On 2025-10-02, the FDA approved a supplemental application for Tecentriq Hybreza (atezolizumab and hyaluronidase-tqjs). This approval, designated as BLA 761347 S-3, was based on efficacy data for the drug.
Background
Atezolizumab, marketed as Tecentriq Hybreza, is the drug for which this supplemental application was approved.

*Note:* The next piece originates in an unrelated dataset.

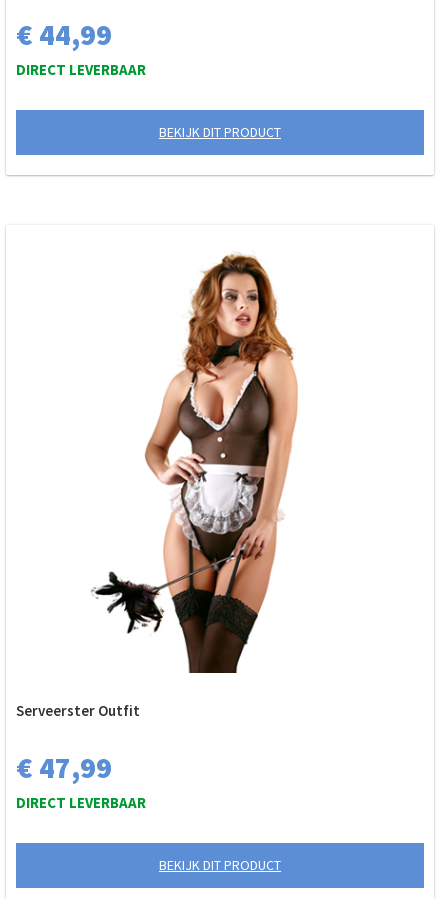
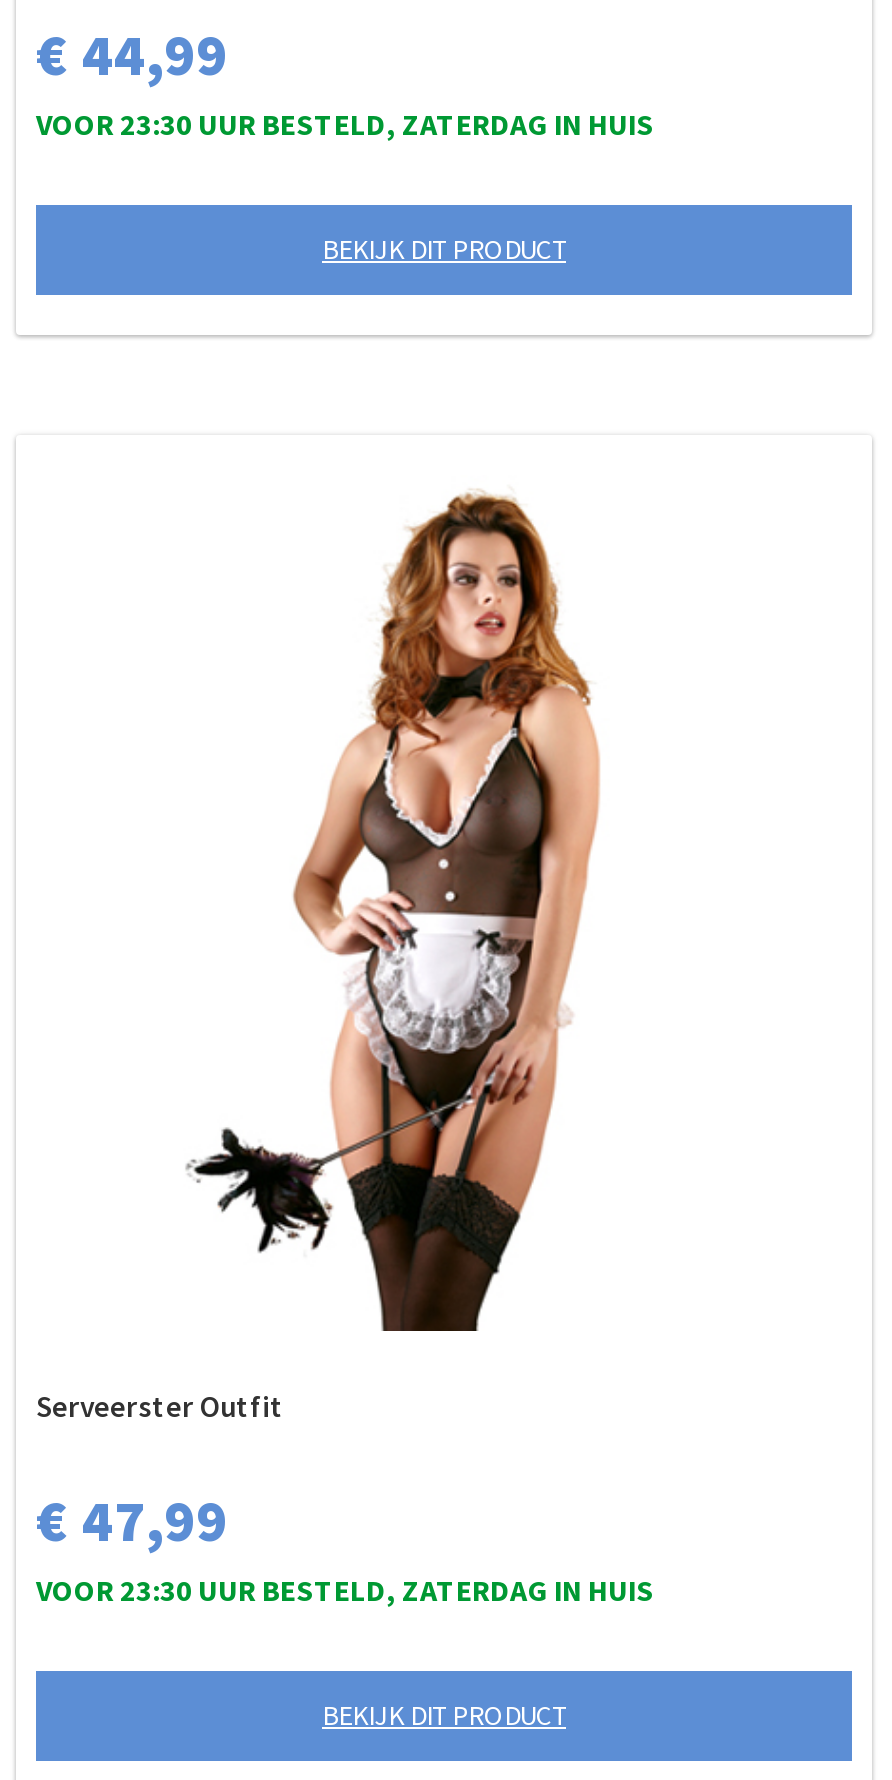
- DIRECT LEVERBAAR
+ VOOR 23:30 UUR BESTELD, ZATERDAG IN HUIS

- DIRECT LEVERBAAR
+ VOOR 23:30 UUR BESTELD, ZATERDAG IN HUIS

The supplemental application specifically focused on efficacy, indicating a review of data supporting the drug's effectiveness. Tecentriq Hybreza is a combination product containing atezolizumab and hyaluronidase-tqjs.
What this means
The FDA's approval of this supplemental application for Tecentriq Hybreza (atezolizumab and hyaluronidase-tqjs) on 2025-10-02 signifies a regulatory update regarding its demonstrated efficacy. Supplemental applications are submitted to the FDA to propose changes to an already approved product, such as a new indication, a new dosage, or updated manufacturing processes. In this case, the approval specifically pertains to efficacy, indicating that new data or analyses have been reviewed and accepted by the agency, further supporting the drug's effectiveness. This type of update provides clinicians with additional validated information for prescribing decisions and may impact patient access or treatment guidelines for conditions where Tecentriq Hybreza is applicable.
Source
The information regarding this supplemental approval was sourced from the FDA. The approval of the supplemental application BLA 761347 S-3 for Tecentriq Hybreza (atezolizumab and hyaluronidase-tqjs) was recorded on 2025-10-02 on accessdata.fda.gov.